Again, this is not ‘either or’: all good public health is a mix of strategies that support one another. The settings approach built on the understanding of creating supportive and enabling environments for people’s health behaviours. This also applies during COVID-19; we have the combination of things people need to do (social distancing, hand washing, wearing masks) and the settings related to it, as expressed in the Japanese strategy of avoiding the three C’s: closed spaces, crowded places, and close-contact settings. You then need people in control of the settings to act responsibly (in restaurants for example), and in some cases you need regulations like wearing masks in public transport. It is always the combination of strategies that wins out through reinforcement.
Global health inequalities seem heavily entrenched in economic and geographic situations, including in the current COVID-19 pandemic. Can there be any global strategy for addressing COVID-19 that could be successful across these different contexts, or should the principles of global health be applied in more targeted ways?
There exists a global strategy to address inequalities: the SDG clearly set the direction of “leave no one behind.” There are many ways to do this in various contexts; right now, we are experiencing a rebound in global poverty and increased difficulties for disadvantaged groups. In many cases, women are again paying the price. What we realise is that we need to invest billions, if not trillions, in global health, and that the usual financing through development aid is totally insufficient.
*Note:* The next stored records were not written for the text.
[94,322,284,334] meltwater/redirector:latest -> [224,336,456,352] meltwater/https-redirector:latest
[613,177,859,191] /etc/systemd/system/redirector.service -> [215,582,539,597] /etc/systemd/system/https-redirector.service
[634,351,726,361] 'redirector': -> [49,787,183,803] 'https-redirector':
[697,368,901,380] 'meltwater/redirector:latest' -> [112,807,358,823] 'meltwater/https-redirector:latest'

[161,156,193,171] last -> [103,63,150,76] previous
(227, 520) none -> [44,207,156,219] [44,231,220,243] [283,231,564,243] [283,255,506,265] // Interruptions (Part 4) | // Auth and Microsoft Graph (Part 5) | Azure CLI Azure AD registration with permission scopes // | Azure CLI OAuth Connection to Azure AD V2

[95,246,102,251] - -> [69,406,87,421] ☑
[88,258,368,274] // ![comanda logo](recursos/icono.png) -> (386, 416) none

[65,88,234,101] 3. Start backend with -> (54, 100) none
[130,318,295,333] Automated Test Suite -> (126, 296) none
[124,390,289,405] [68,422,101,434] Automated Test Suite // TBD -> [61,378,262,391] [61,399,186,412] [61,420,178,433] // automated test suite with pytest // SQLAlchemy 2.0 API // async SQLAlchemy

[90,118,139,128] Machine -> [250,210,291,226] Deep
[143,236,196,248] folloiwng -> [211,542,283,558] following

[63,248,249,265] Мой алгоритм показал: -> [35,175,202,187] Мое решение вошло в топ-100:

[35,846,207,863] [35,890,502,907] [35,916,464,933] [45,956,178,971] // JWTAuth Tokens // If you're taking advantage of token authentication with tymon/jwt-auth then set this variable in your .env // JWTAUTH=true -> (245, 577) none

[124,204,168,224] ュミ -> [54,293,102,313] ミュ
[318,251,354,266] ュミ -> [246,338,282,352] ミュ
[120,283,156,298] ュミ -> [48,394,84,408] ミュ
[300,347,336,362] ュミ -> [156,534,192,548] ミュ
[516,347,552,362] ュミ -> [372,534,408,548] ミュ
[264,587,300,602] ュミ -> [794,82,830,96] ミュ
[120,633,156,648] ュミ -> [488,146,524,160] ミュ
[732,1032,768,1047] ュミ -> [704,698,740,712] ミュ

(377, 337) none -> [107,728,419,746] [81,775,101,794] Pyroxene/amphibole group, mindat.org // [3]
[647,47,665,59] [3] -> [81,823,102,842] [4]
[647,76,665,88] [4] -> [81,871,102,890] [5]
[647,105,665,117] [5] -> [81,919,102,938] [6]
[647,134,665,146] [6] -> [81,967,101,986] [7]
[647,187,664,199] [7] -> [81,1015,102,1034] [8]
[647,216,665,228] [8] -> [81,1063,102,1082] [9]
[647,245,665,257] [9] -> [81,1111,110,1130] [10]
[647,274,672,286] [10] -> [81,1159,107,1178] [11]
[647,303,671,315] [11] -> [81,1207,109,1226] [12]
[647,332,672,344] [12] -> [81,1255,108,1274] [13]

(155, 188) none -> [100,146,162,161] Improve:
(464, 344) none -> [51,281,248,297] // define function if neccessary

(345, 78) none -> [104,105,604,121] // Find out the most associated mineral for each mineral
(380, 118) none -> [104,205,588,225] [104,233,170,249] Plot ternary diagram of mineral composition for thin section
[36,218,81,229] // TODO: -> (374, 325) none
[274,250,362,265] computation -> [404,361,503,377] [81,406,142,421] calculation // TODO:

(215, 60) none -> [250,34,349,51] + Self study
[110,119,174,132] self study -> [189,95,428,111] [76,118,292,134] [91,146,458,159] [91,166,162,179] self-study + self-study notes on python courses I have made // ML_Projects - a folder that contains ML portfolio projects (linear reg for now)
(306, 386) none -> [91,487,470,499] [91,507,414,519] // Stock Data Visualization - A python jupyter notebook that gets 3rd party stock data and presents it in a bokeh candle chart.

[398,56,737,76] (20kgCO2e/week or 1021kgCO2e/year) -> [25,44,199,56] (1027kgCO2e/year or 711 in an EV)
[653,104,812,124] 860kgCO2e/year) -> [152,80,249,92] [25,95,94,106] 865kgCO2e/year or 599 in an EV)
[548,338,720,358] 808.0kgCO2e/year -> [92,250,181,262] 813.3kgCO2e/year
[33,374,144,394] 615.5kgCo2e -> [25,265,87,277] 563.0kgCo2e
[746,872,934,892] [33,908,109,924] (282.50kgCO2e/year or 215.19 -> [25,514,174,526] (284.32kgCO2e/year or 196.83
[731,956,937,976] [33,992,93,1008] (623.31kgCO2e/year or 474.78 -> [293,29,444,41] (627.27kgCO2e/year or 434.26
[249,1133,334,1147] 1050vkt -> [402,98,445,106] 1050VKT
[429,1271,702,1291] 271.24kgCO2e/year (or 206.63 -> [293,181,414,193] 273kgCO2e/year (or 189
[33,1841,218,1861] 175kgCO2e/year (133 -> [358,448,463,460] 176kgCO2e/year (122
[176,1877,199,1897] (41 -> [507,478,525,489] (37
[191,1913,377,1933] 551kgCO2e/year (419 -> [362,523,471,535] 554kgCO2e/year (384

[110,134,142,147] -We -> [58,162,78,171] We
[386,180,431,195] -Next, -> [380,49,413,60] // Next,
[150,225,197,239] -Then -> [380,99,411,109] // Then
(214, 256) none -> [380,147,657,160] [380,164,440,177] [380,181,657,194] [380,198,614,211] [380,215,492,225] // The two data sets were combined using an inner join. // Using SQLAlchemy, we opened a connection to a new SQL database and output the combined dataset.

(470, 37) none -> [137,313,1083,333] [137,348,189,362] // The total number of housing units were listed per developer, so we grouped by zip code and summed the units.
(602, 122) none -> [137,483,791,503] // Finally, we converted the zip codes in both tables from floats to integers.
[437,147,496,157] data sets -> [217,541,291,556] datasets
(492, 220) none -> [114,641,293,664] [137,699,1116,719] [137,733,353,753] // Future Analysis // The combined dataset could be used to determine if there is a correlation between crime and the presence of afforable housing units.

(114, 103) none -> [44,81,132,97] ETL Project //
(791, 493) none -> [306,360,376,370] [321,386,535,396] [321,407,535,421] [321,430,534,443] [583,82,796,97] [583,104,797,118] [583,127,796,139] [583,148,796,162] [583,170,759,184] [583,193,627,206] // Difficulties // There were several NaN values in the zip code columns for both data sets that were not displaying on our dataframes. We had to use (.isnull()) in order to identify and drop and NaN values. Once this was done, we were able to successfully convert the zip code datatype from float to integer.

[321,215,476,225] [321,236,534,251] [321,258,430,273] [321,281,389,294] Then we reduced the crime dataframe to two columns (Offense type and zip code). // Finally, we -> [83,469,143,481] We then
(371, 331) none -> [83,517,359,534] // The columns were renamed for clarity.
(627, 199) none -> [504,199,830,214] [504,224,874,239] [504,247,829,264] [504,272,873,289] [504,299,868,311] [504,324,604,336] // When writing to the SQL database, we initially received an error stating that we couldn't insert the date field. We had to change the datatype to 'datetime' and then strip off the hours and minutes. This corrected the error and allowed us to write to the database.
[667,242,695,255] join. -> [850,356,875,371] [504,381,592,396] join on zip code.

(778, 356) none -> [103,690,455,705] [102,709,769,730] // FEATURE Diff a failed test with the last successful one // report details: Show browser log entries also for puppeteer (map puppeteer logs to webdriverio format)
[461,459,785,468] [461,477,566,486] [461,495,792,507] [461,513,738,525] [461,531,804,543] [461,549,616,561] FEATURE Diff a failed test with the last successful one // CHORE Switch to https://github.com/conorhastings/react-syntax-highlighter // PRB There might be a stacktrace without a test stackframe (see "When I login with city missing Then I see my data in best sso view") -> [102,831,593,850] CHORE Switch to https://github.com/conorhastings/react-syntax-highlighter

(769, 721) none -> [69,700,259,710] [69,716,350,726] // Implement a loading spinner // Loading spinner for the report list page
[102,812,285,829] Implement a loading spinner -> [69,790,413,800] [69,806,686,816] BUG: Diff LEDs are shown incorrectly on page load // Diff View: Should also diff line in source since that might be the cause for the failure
Last years’ United Nations General Assembly (UNGA) called for significant investments in universal health coverage; they have been complemented by the investments that are required for pandemic preparedness. Still, these billions are ‘small’ amounts compared with the trillions of losses experienced economically during the pandemic. We need a rethink of global health financing, and a significant boost in the financing of the WHO if we are to move forward.
In your role as Director of the Global Health Programme at the Graduate Institute of International and Development Studies, Geneva, Switzerland, what do you hope your students will achieve in their global health careers?
After 10 years, I have passed on the leadership of the Global Health centre to two excellent codirectors. I remain chair of the advisory group and still work within the centre. My goal has always been that students understand the political dimensions of global health; that’s why founding this centre at a Graduate Institute of International and Development Studies was so critical. Politics is about power. We need these students coming from very different disciplines learning to work together during their studies and bringing this analytical mind-frame to wherever they might go on to work.
Your editorial article ‘Health promotion 4.0’ published last year provided a fascinating look at parallels between the foundational attitudes of the Ottawa Charter (1986) and the recent Montreal Declaration for a Responsible Development of Artificial Intelligence (2018). How do you see the role of global health advocates changing as digital landscapes alter health, wellbeing, health data, and medical interventions?
This, in my view, is one of the most important areas of health promotion in the next 10 years. I don’t think the role of global health advocates changes; it’s the areas of advocacy that they need to address that are changing. The digital transformation of our world, of health systems, and of health and well-being is progressing at a rapid speed. It is essential that health promotion on the one hand sees the potential and the opportunities, but at the same time analyses carefully what the dangers could be, in my article I call it “the dark side.” I hope that the next WHO global conference on health promotion in 2021 will take these issues forward and outline approaches based on equity, human rights, and empowerment.